» **Problem statement**: Keep the images out and copy every entry below exactly.

*** Study material ***

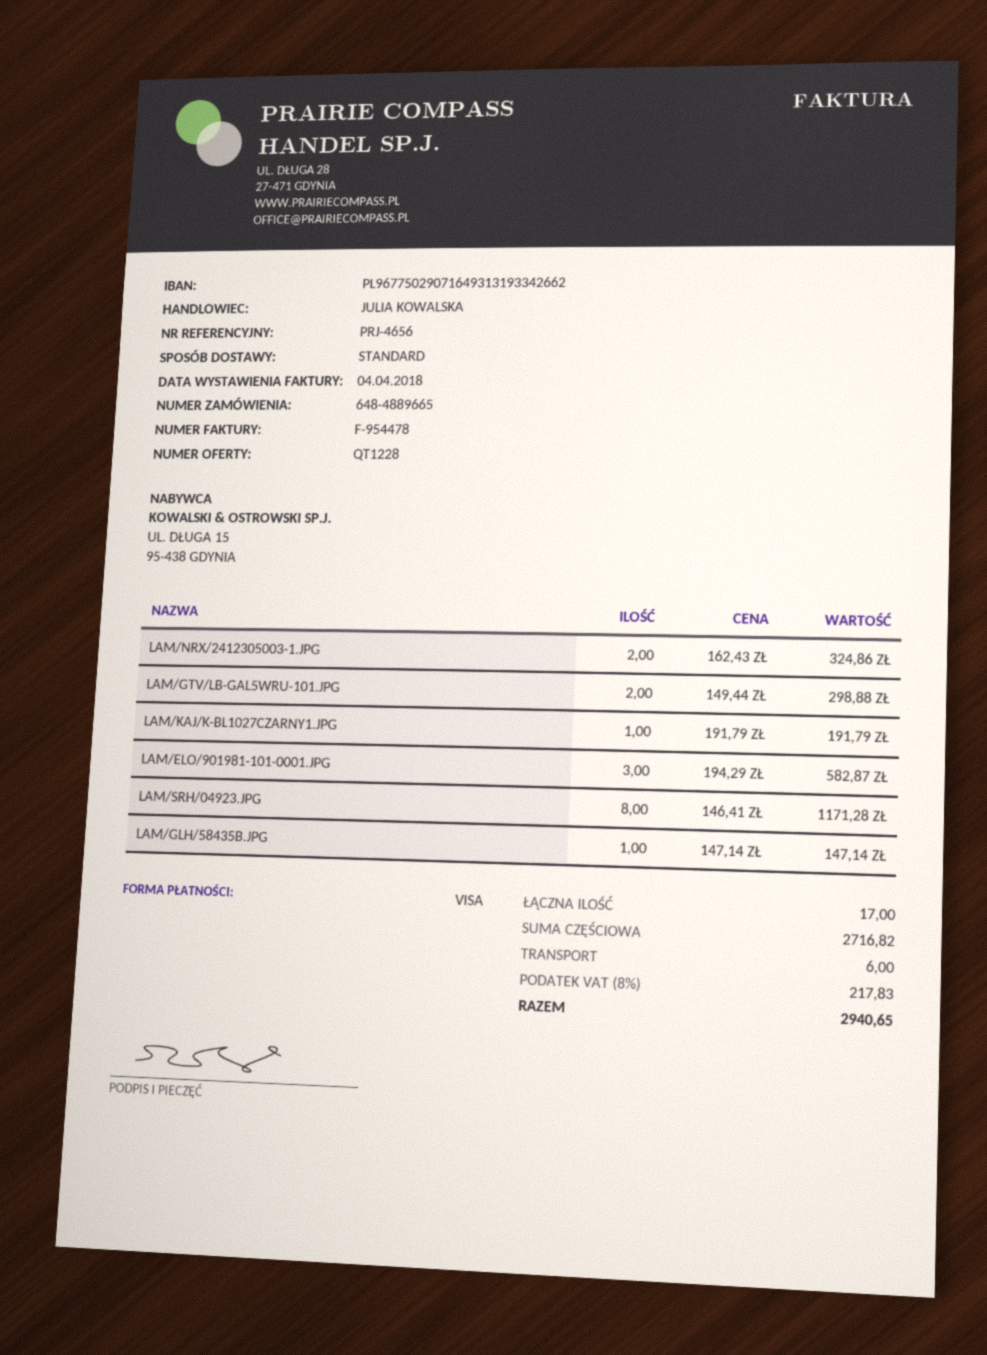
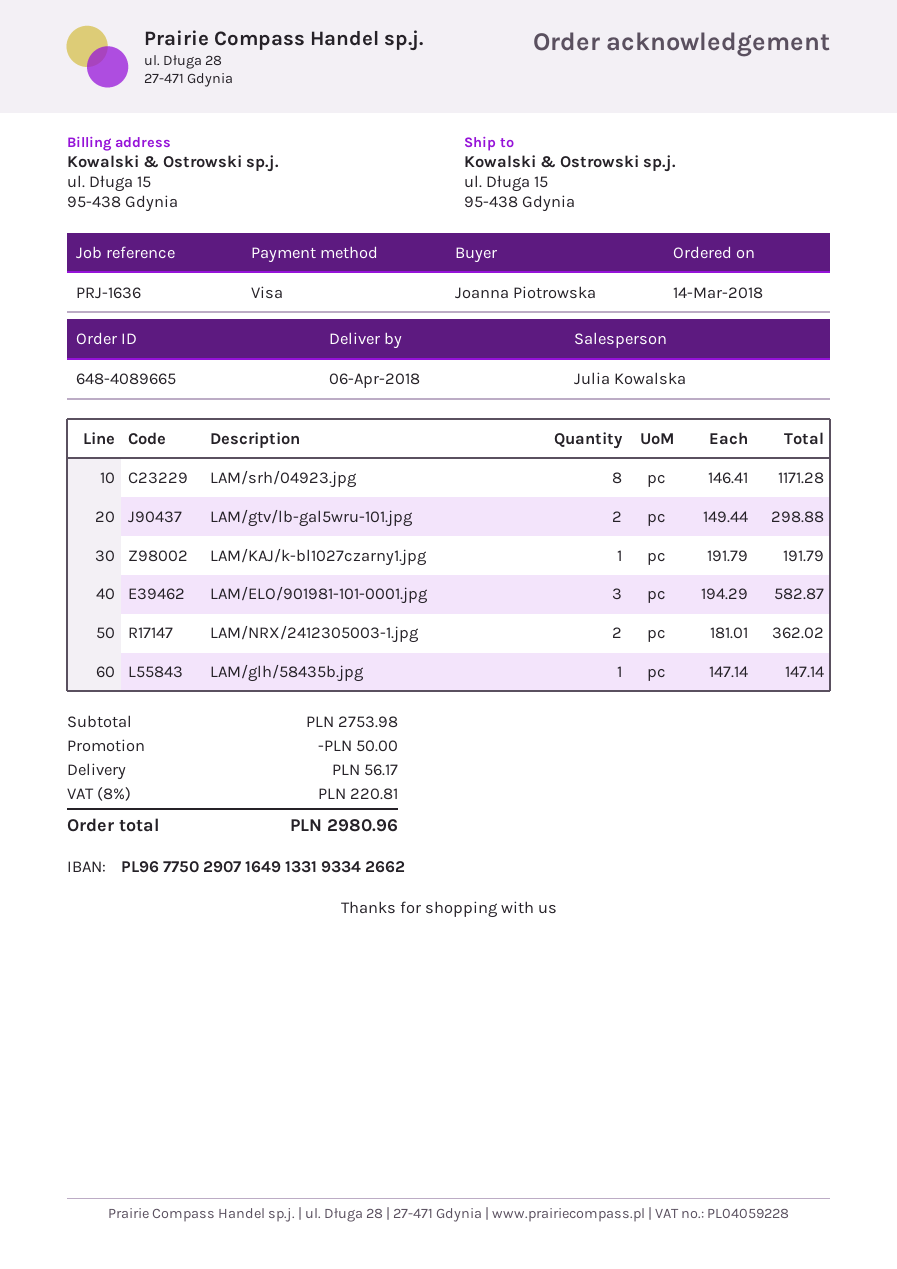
order number: 648-4889665 -> 648-4089665
reference: PRJ-4656 -> PRJ-1636
bank account: PL96775029071649313193342662 -> PL96775029071649133193342662
LAM/NRX/2412305003-1.JPG: 2 x 162.43 = 324.86 -> 2 x 181.01 = 362.02
subtotal: 2716.82 -> 2753.98
discount: none -> 50.00
shipping: 6.00 -> 56.17
tax: 8% = 217.83 -> 8% = 220.81
total: 2940.65 -> 2980.96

*** End of Study material ***

» **Answer area**:
order number: 648-4889665 -> 648-4089665
reference: PRJ-4656 -> PRJ-1636
bank account: PL96775029071649313193342662 -> PL96775029071649133193342662
LAM/NRX/2412305003-1.JPG: 2 x 162.43 = 324.86 -> 2 x 181.01 = 362.02
subtotal: 2716.82 -> 2753.98
discount: none -> 50.00
shipping: 6.00 -> 56.17
tax: 8% = 217.83 -> 8% = 220.81
total: 2940.65 -> 2980.96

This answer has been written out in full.